Description of the task: Every line containing "none" should be identified and copied from the data below.

Data supplied:
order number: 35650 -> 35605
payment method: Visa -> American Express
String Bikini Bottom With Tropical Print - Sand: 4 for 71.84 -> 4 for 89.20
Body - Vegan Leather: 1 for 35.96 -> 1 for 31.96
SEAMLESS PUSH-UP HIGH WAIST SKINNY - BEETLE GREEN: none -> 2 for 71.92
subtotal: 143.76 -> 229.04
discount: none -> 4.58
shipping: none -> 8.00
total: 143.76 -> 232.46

Reply:
SEAMLESS PUSH-UP HIGH WAIST SKINNY - BEETLE GREEN: none -> 2 for 71.92
discount: none -> 4.58
shipping: none -> 8.00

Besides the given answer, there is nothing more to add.